SANTA CRUZ COUNTY, Calif. (KION-TV)- A Grand Jury Report released Monday said that the Santa Cruz County Behavioral Health Division of the Health Services Agency is understaffed, underfunded and overworked.

BHD was understaffed by as much as 30%- including management, clinicians and support staff. The report also found that there was inadequate crisis stabilization capacity, a lack of step-down capability, and insufficient outreach to the Latino community, but this cannot be fixed without more staff.

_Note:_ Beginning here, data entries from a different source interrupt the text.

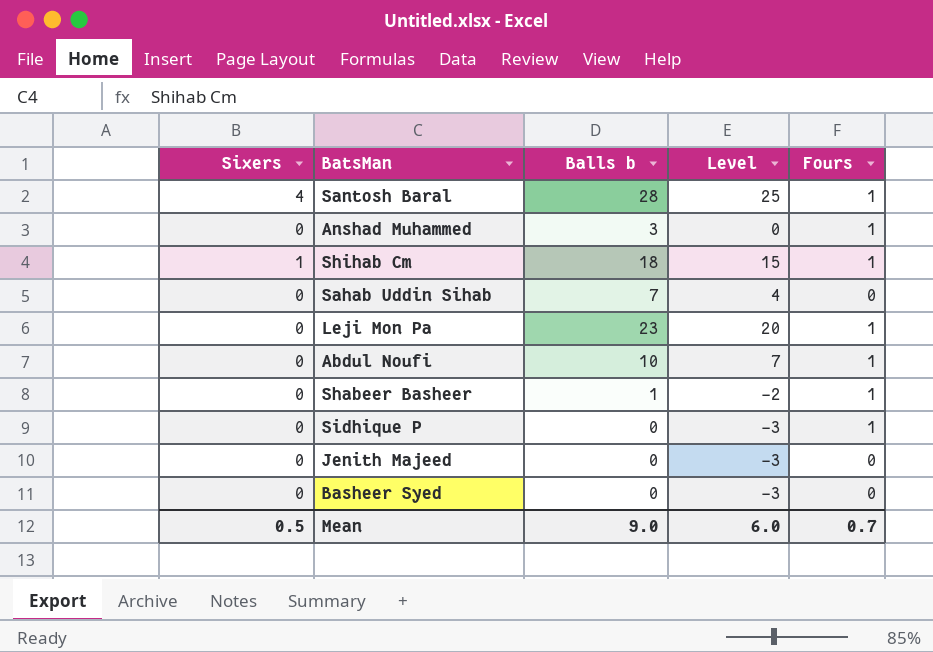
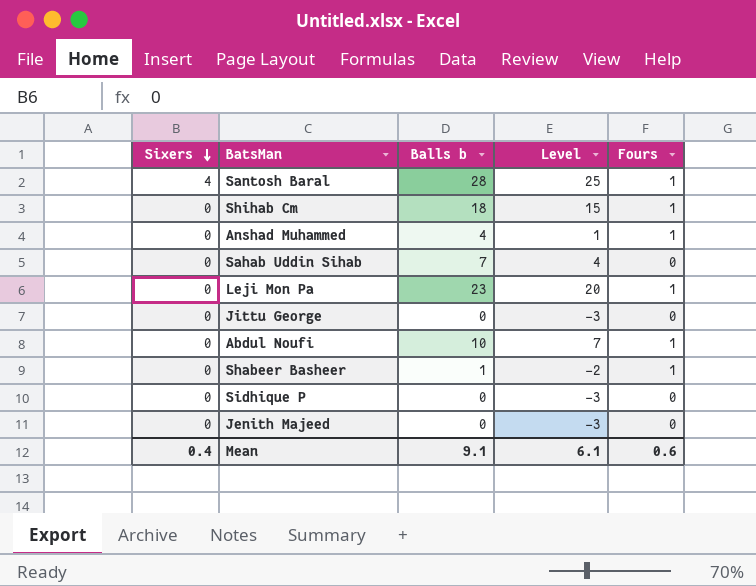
row order: none -> Sixers descending
row Basheer Syed: 0 | 0 | -3 | 0 -> none
Shihab Cm | Sixers: 1 -> 0
Anshad Muhammed | Balls b: 3 -> 4
Anshad Muhammed | Level: 0 -> 1
row Jittu George: none -> 0 | 0 | -3 | 0
Sidhique P | Fours: 1 -> 0
Mean | Sixers: 0.5 -> 0.4
Mean | Balls b: 9.0 -> 9.1
Mean | Level: 6.0 -> 6.1
Mean | Fours: 0.7 -> 0.6

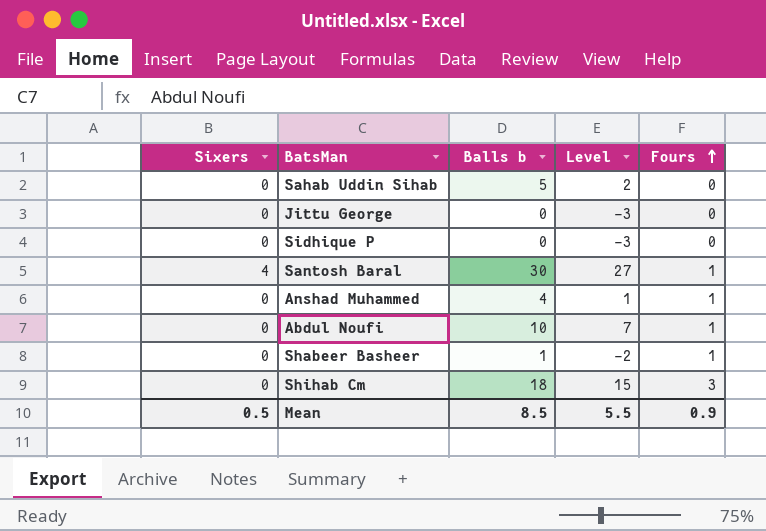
row order: Sixers descending -> Fours ascending
row Leji Mon Pa: 0 | 23 | 20 | 1 -> none
row Jenith Majeed: 0 | 0 | -3 | 0 -> none
Sahab Uddin Sihab | Balls b: 7 -> 5
Sahab Uddin Sihab | Level: 4 -> 2
Santosh Baral | Balls b: 28 -> 30
Santosh Baral | Level: 25 -> 27
Shihab Cm | Fours: 1 -> 3
Mean | Sixers: 0.4 -> 0.5
Mean | Balls b: 9.1 -> 8.5
Mean | Level: 6.1 -> 5.5
Mean | Fours: 0.6 -> 0.9

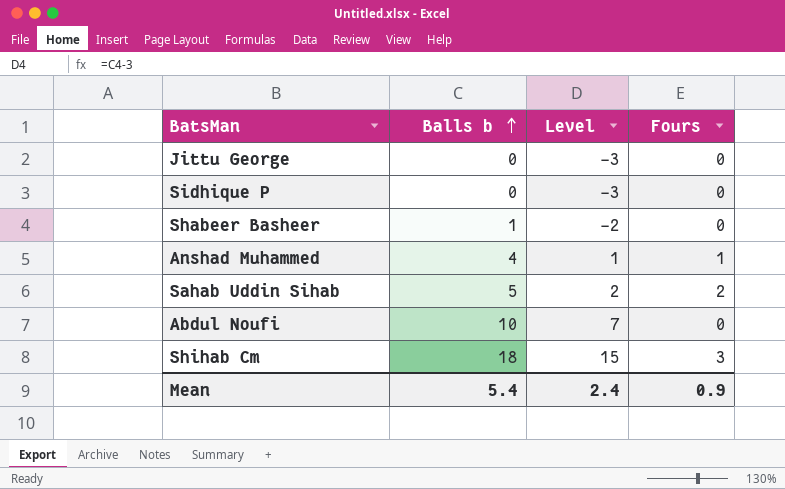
row order: Fours ascending -> Balls b ascending
column Sixers | position: 1 -> none
row Santosh Baral: 4 | 30 | 27 | 1 -> none
Shabeer Basheer | Fours: 1 -> 0
Sahab Uddin Sihab | Fours: 0 -> 2
Abdul Noufi | Fours: 1 -> 0
Mean | Balls b: 8.5 -> 5.4
Mean | Level: 5.5 -> 2.4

Staff interviewed cited the limited pools of applicants for licensed mental health clinicians. BHD is also suffering from a lack of an analyst that would help track data more efficiently, and evaluate contracts and financial plans.

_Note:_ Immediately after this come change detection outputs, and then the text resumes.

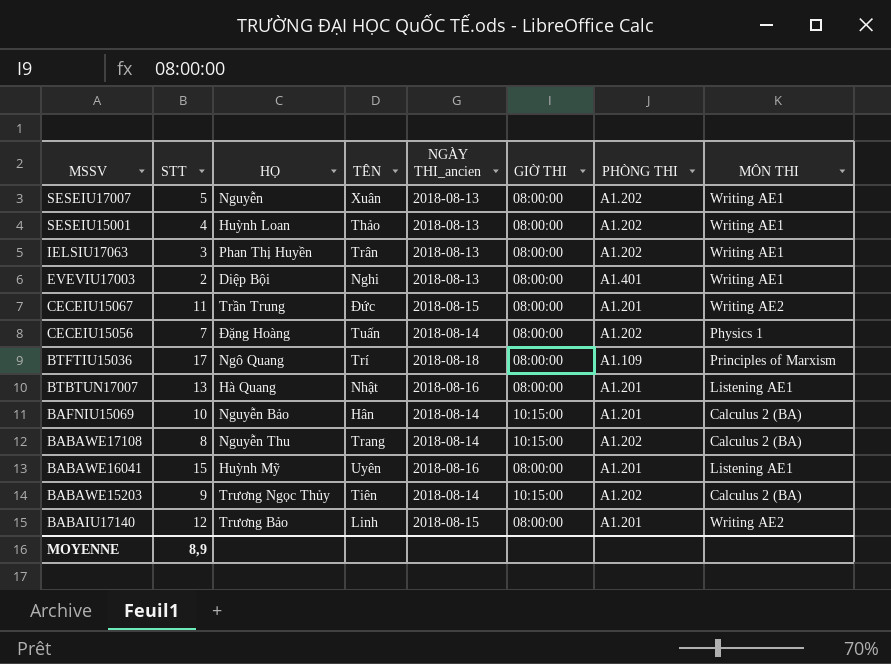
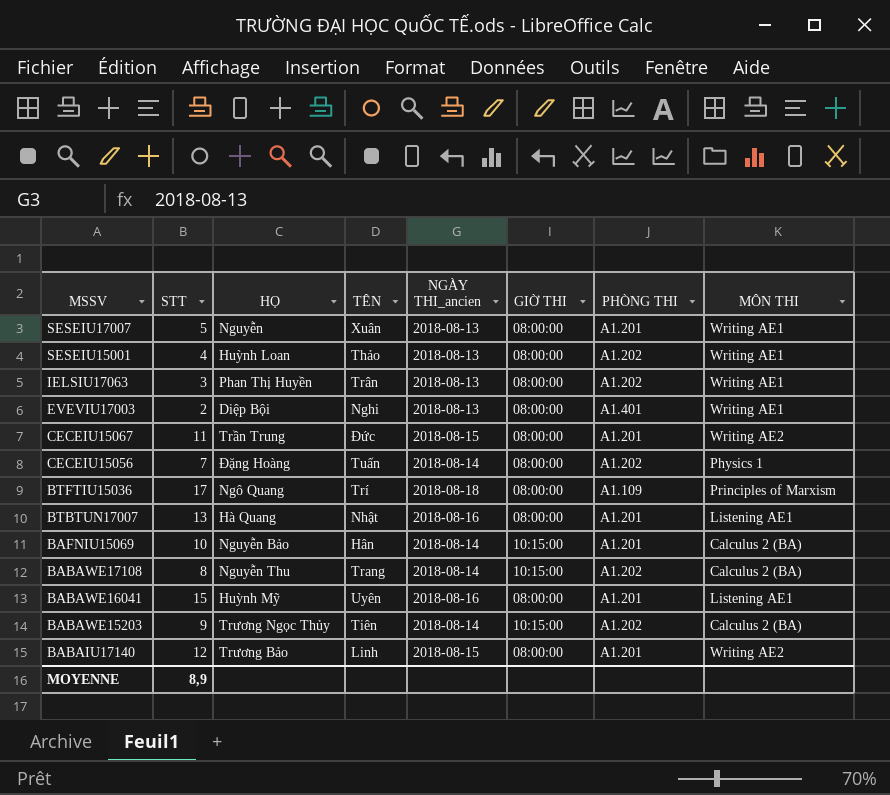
SESEIU17007 | PHÒNG THI: A1.202 -> A1.201

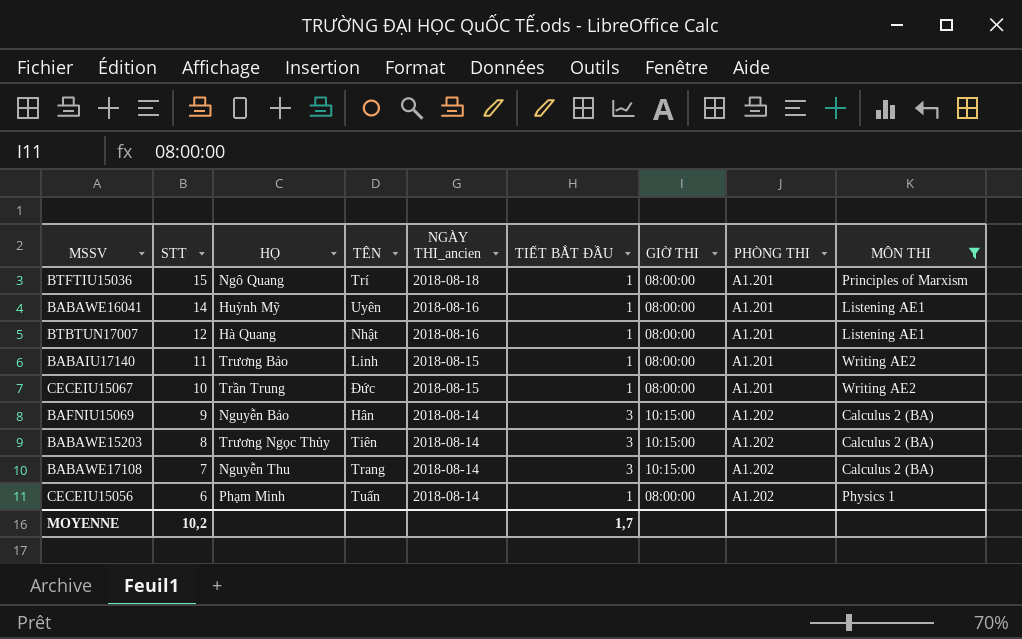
filter: none -> MÔN THI != Writing AE1
row order: MSSV descending -> STT descending
column TIẾT BẮT ĐẦU | position: none -> 6
BTFTIU15036 | STT: 17 -> 15
BTFTIU15036 | PHÒNG THI: A1.109 -> A1.201
BABAWE16041 | STT: 15 -> 14
BTBTUN17007 | STT: 13 -> 12
BABAIU17140 | STT: 12 -> 11
CECEIU15067 | STT: 11 -> 10
BAFNIU15069 | STT: 10 -> 9
BAFNIU15069 | PHÒNG THI: A1.201 -> A1.202
BABAWE15203 | STT: 9 -> 8
BABAWE17108 | STT: 8 -> 7
CECEIU15056 | STT: 7 -> 6
CECEIU15056 | HỌ: Đặng Hoàng -> Phạm Minh
MOYENNE | STT: 8,9 -> 10,2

"In our investigation, multiple interviewees also pointed to Santa Cruz County’s hiring practices and lower salaries as a barrier to their ability to be competitive in the job market," said the report. "Some noted that it takes as long as two months between the interview and the final hire. These practices are outdated and out of alignment with current hiring practices."

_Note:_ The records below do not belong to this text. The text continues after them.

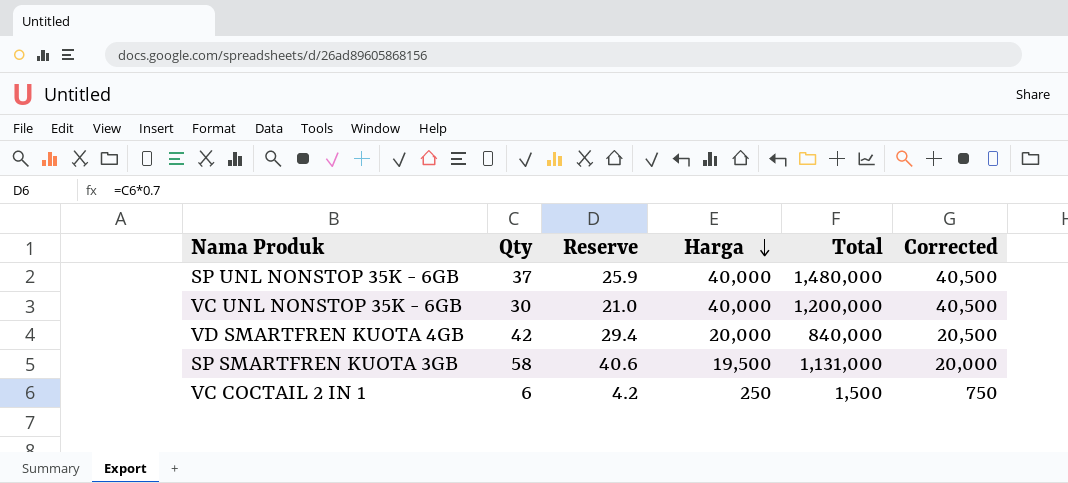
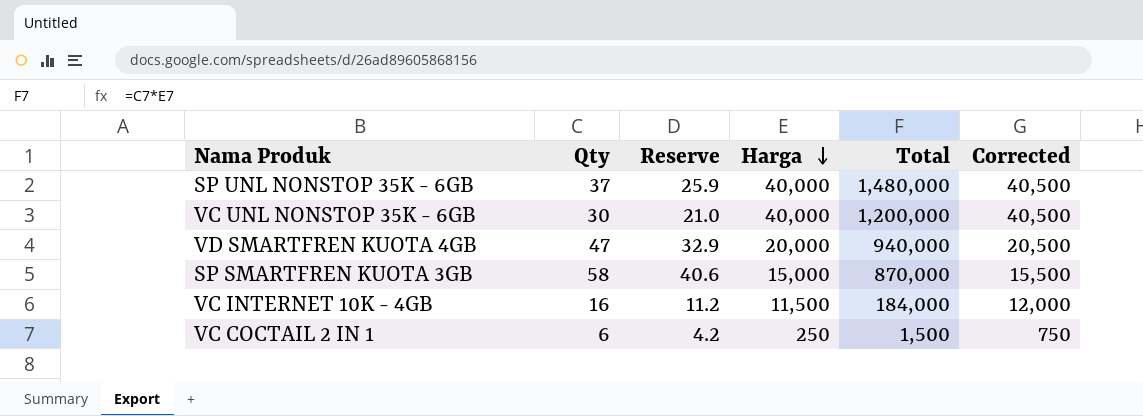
VD SMARTFREN KUOTA 4GB | Qty: 42 -> 47
VD SMARTFREN KUOTA 4GB | Reserve: 29.4 -> 32.9
VD SMARTFREN KUOTA 4GB | Total: 840,000 -> 940,000
SP SMARTFREN KUOTA 3GB | Harga: 19,500 -> 15,000
SP SMARTFREN KUOTA 3GB | Total: 1,131,000 -> 870,000
SP SMARTFREN KUOTA 3GB | Corrected: 20,000 -> 15,500
row VC INTERNET 10K - 4GB: none -> 16 | 11.2 | 11,500 | 184,000 | 12,000

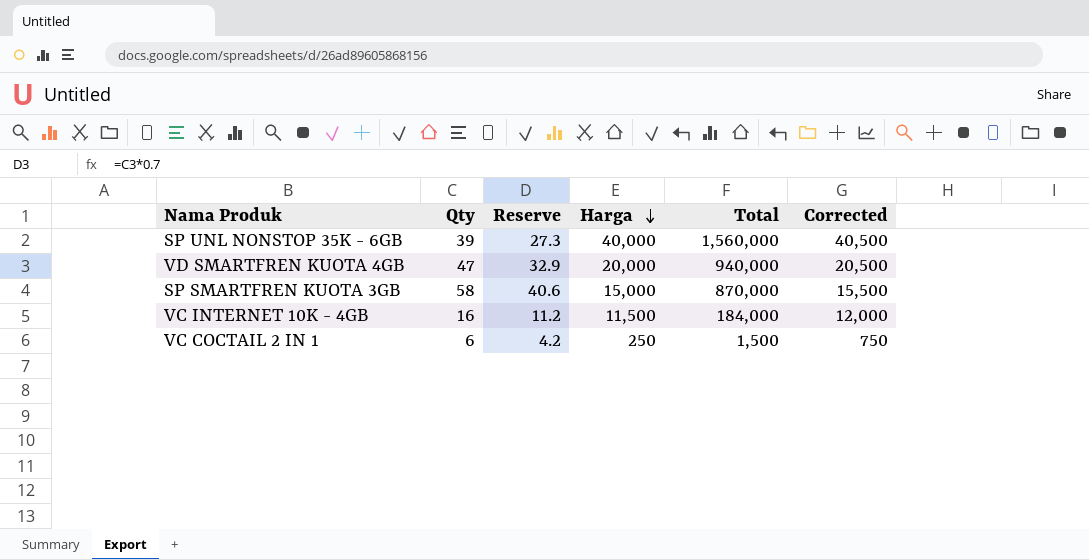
row VC UNL NONSTOP 35K - 6GB: 30 | 21.0 | 40,000 | 1,200,000 | 40,500 -> none
SP UNL NONSTOP 35K - 6GB | Qty: 37 -> 39
SP UNL NONSTOP 35K - 6GB | Reserve: 25.9 -> 27.3
SP UNL NONSTOP 35K - 6GB | Total: 1,480,000 -> 1,560,000

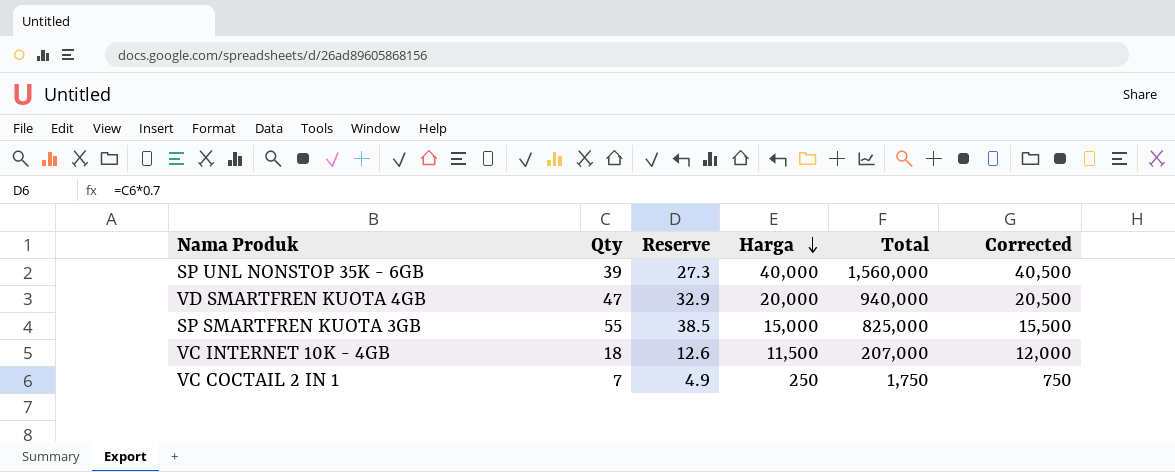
SP SMARTFREN KUOTA 3GB | Qty: 58 -> 55
SP SMARTFREN KUOTA 3GB | Reserve: 40.6 -> 38.5
SP SMARTFREN KUOTA 3GB | Total: 870,000 -> 825,000
VC INTERNET 10K - 4GB | Qty: 16 -> 18
VC INTERNET 10K - 4GB | Reserve: 11.2 -> 12.6
VC INTERNET 10K - 4GB | Total: 184,000 -> 207,000
VC COCTAIL 2 IN 1 | Qty: 6 -> 7
VC COCTAIL 2 IN 1 | Reserve: 4.2 -> 4.9
VC COCTAIL 2 IN 1 | Total: 1,500 -> 1,750

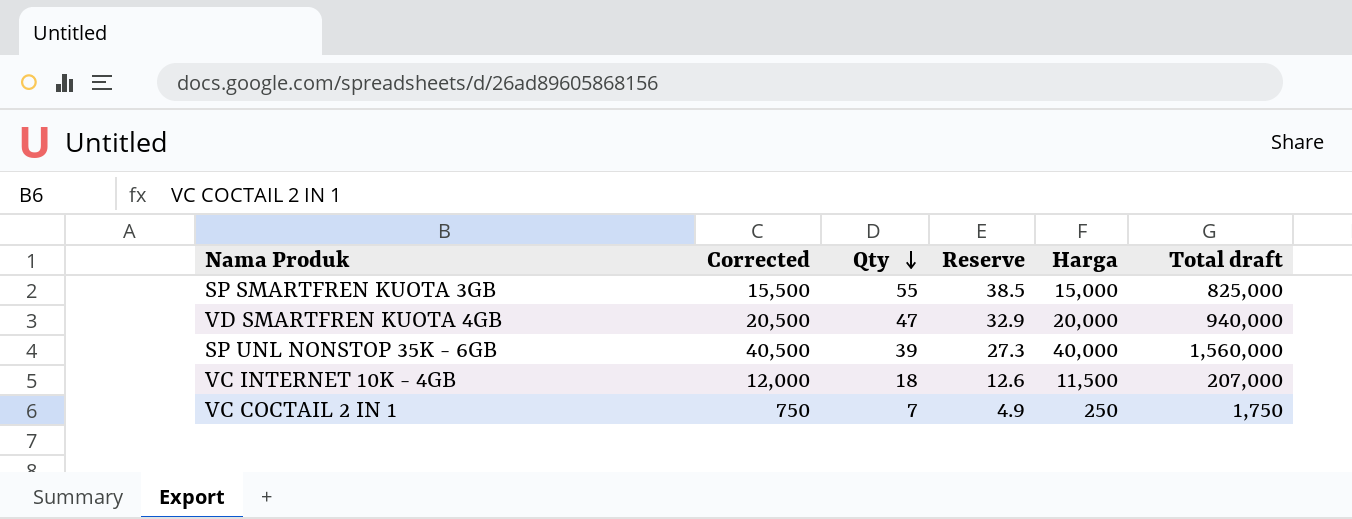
row order: Harga descending -> Qty descending
column Corrected | position: 6 -> 2
column name: Total -> Total draft

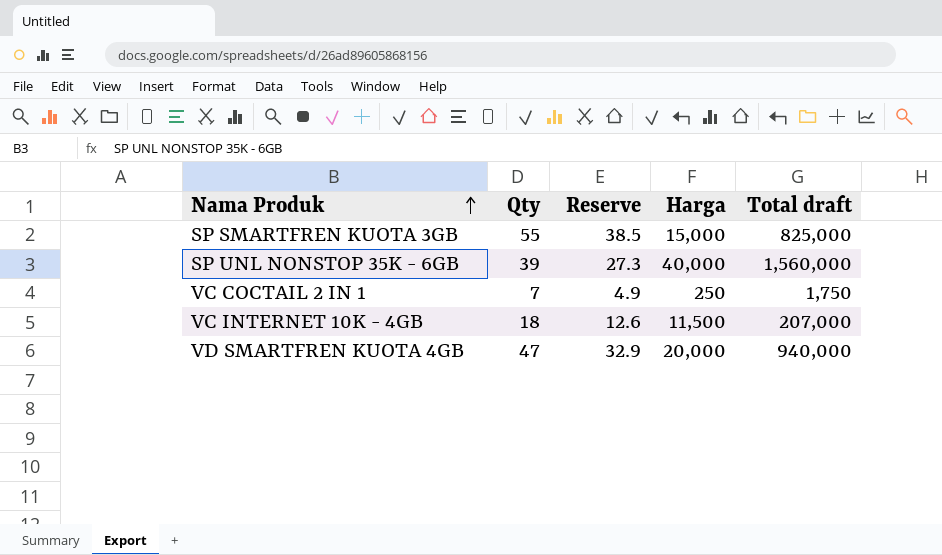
row order: Qty descending -> Nama Produk ascending
column Corrected | formula: [Harga] + 500 -> none

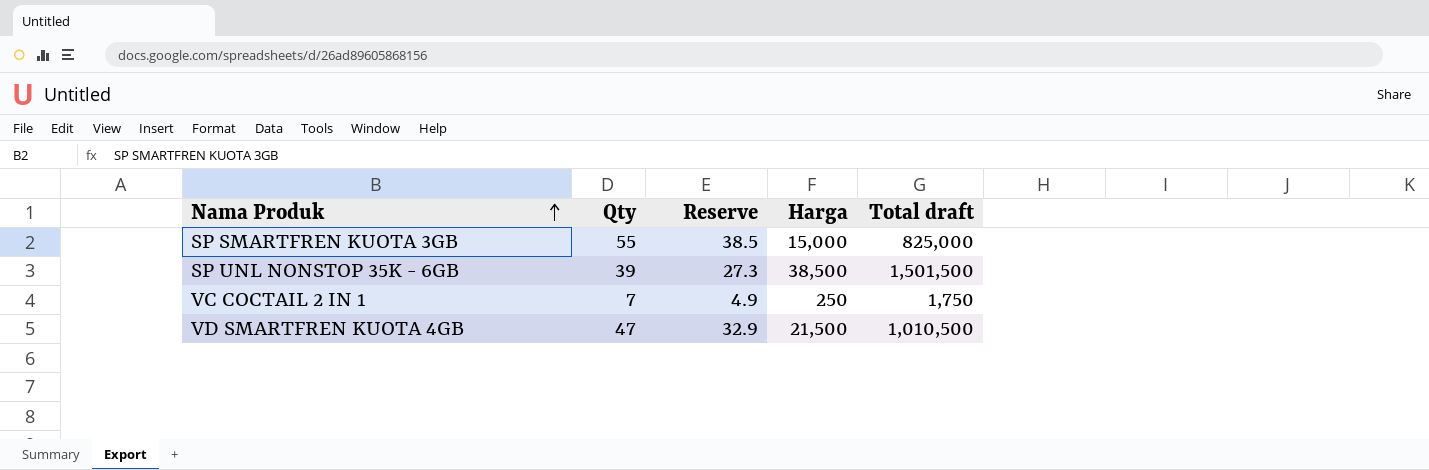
row VC INTERNET 10K - 4GB: 18 | 12.6 | 11,500 | 207,000 -> none
SP UNL NONSTOP 35K - 6GB | Harga: 40,000 -> 38,500
SP UNL NONSTOP 35K - 6GB | Total draft: 1,560,000 -> 1,501,500
VD SMARTFREN KUOTA 4GB | Harga: 20,000 -> 21,500
VD SMARTFREN KUOTA 4GB | Total draft: 940,000 -> 1,010,500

In this same Grand Jury Report it was stated that Santa Cruz "has more homeless people per capita than anywhere else in California; some 2300 of our residents are without housing. An estimated 37% of the BHD’s clients are homeless. About 67% of homeless residents experience chronic substance abuse, and 43% of BHD’s substance use disorder clients are involved with the criminal justice system."

"I was homeless for about 10 years in Santa Cruz," said Maria Chavez, a now resident of Santa Cruz who was able to find affordable housing after years of looking.

Maria says often time homeless people are suffering from some sort of mental illness and they need someone to talk to and would benefit from more mental health services being made available.

"I'll just say, how are you doing and they just snap out of it. They need someone to hold their hand," said Chavez. "I think that it's vital, a lot of people on the streets do have mental health issues but they don't have guidance."

The Grand Jury recommends that BHD increases staffing to meet the "overwhelming" demand for mental health services in the county, increase the capacity of the crisis stabilization program and make the Mobile Emergency Response Teams for adults and youth 24/7 and improve service to marginalized populations, especially homeless people, individuals in the criminal justice system and the Latino community.

"I want to stress this housing is the backbone of a lot of this. If you lose housing and you're on the streets, it's very hard to provide treatment. It's very hard to provide substance use treatment," said Santa Cruz Public Information Officer Jason Hoppin.

The county currently makes up 34% of mental health services and the rest is made up of private contractors, states the grand jury report.

"The housing crisis here is playing a role. It is hard to find and recruit people to this community because of the cost of living, so we are doing whatever we can to try to fill those roles and we invested a lot in mental health services in this Community and so we, we believe we have good programs and we're always expanding them," said Hoppin

But even then they are still competing with a neighboring county with more recourses and more affordable housing options.

"We lose employees to Santa Clara County, often quite frankly," said Hoppin.

When asked what the county is doing right now to resolve the issue they responded by saying "We have the two clinics we just applied for a grant and again this is a lot of this comes back to housing," said Hoppin. "But we applied for a grant to provide new housing opportunities for people who are experiencing homeless and have mental health issues."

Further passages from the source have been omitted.